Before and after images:
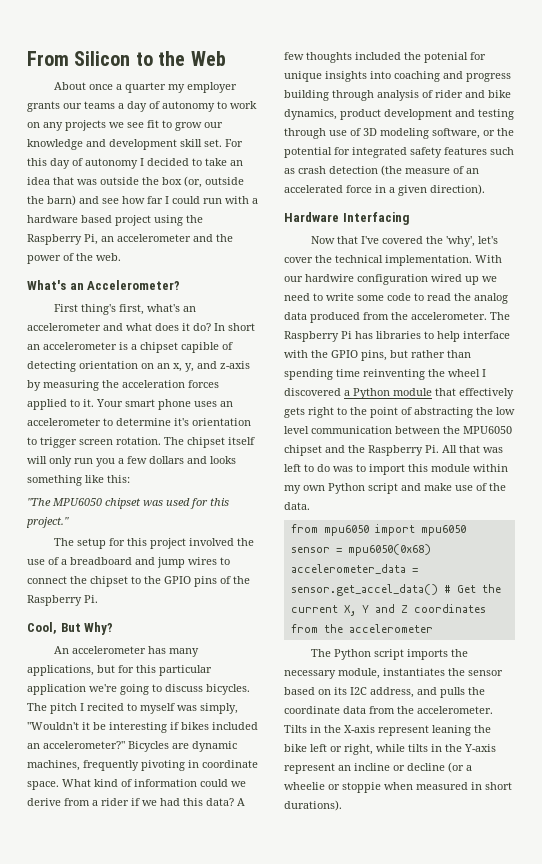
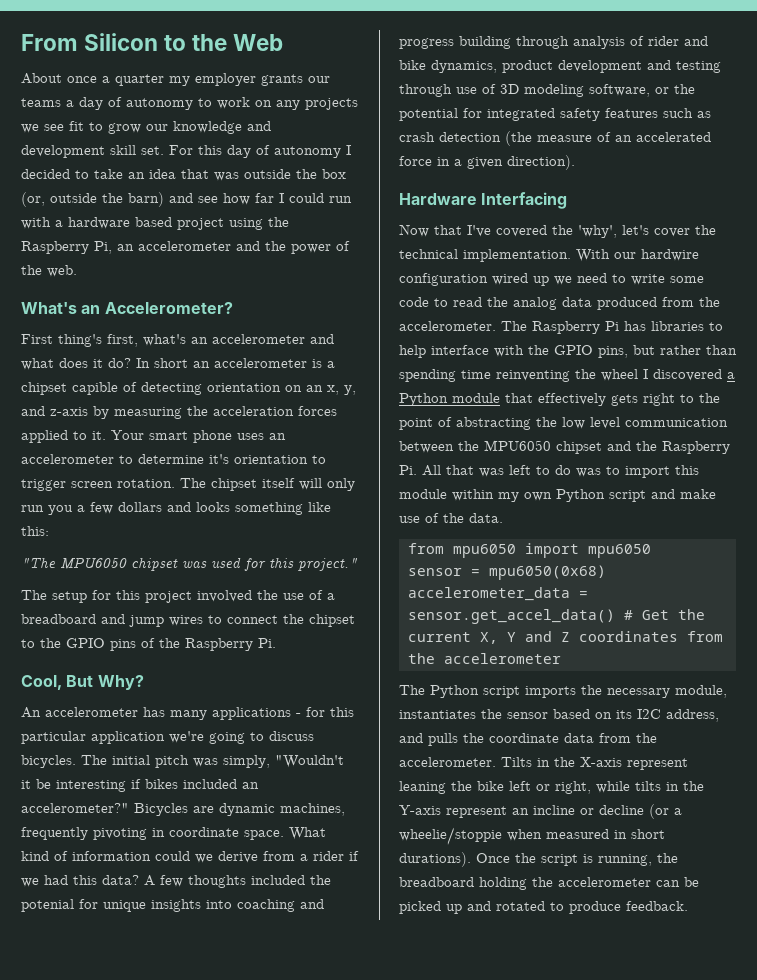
- An accelerometer has many applications, but for this particular application we're going to discuss bicycles.
+ An accelerometer has many applications - for this particular application we're going to discuss bicycles.
- The pitch I recited to myself was simply, "Wouldn't it be interesting if bikes included an accelerometer?"
+ The initial pitch was simply, "Wouldn't it be interesting if bikes included an accelerometer?"
- Tilts in the X-axis represent leaning the bike left or right, while tilts in the Y-axis represent an incline or decline (or a wheelie or stoppie when measured in short durations).
+ Tilts in the X-axis represent leaning the bike left or right, while tilts in the Y-axis represent an incline or decline (or a wheelie/stoppie when measured in short durations).
+ Once the script is running, the breadboard holding the accelerometer can be picked up and rotated to produce feedback.

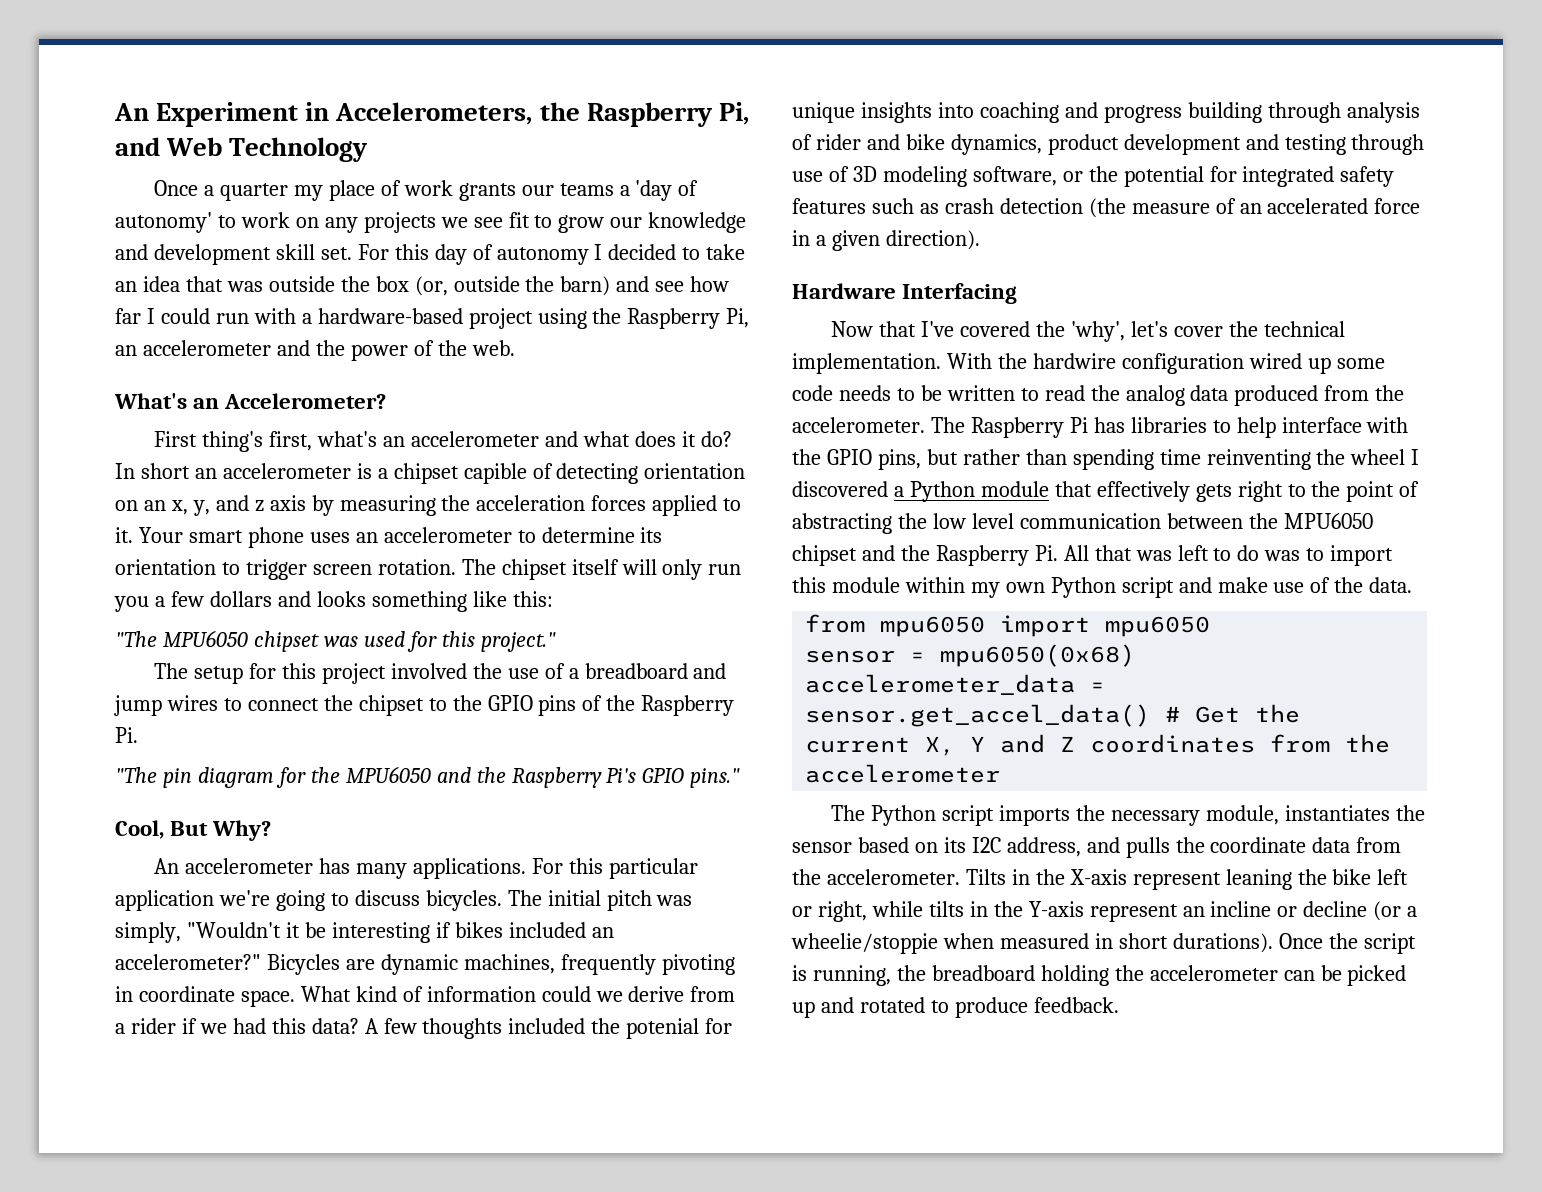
- From Silicon to the Web
- About once a quarter my employer grants our teams a day of autonomy to work on any projects we see fit to grow our knowledge and development skill set.
+ An Experiment in Accelerometers, the Raspberry Pi, and Web Technology
+ Once a quarter my place of work grants our teams a 'day of autonomy' to work on any projects we see fit to grow our knowledge and development skill set.
- For this day of autonomy I decided to take an idea that was outside the box (or, outside the barn) and see how far I could run with a hardware based project using the Raspberry Pi, an accelerometer and the power of the web.
+ For this day of autonomy I decided to take an idea that was outside the box (or, outside the barn) and see how far I could run with a hardware-based project using the Raspberry Pi, an accelerometer and the power of the web.
- In short an accelerometer is a chipset capible of detecting orientation on an x, y, and z-axis by measuring the acceleration forces applied to it.
+ In short an accelerometer is a chipset capible of detecting orientation on an x, y, and z axis by measuring the acceleration forces applied to it.
- Your smart phone uses an accelerometer to determine it's orientation to trigger screen rotation.
+ Your smart phone uses an accelerometer to determine its orientation to trigger screen rotation.
+ "The pin diagram for the MPU6050 and the Raspberry Pi's GPIO pins."
- An accelerometer has many applications - for this particular application we're going to discuss bicycles.
+ An accelerometer has many applications. For this particular application we're going to discuss bicycles.
- With our hardwire configuration wired up we need to write some code to read the analog data produced from the accelerometer.
+ With the hardwire configuration wired up some code needs to be written to read the analog data produced from the accelerometer.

### [What the task requires]
Once you find the string "Your" in a line of the records, copy that line.

### [Answer]
- Your smart phone uses an accelerometer to determine it's orientation to trigger screen rotation.
+ Your smart phone uses an accelerometer to determine its orientation to trigger screen rotation.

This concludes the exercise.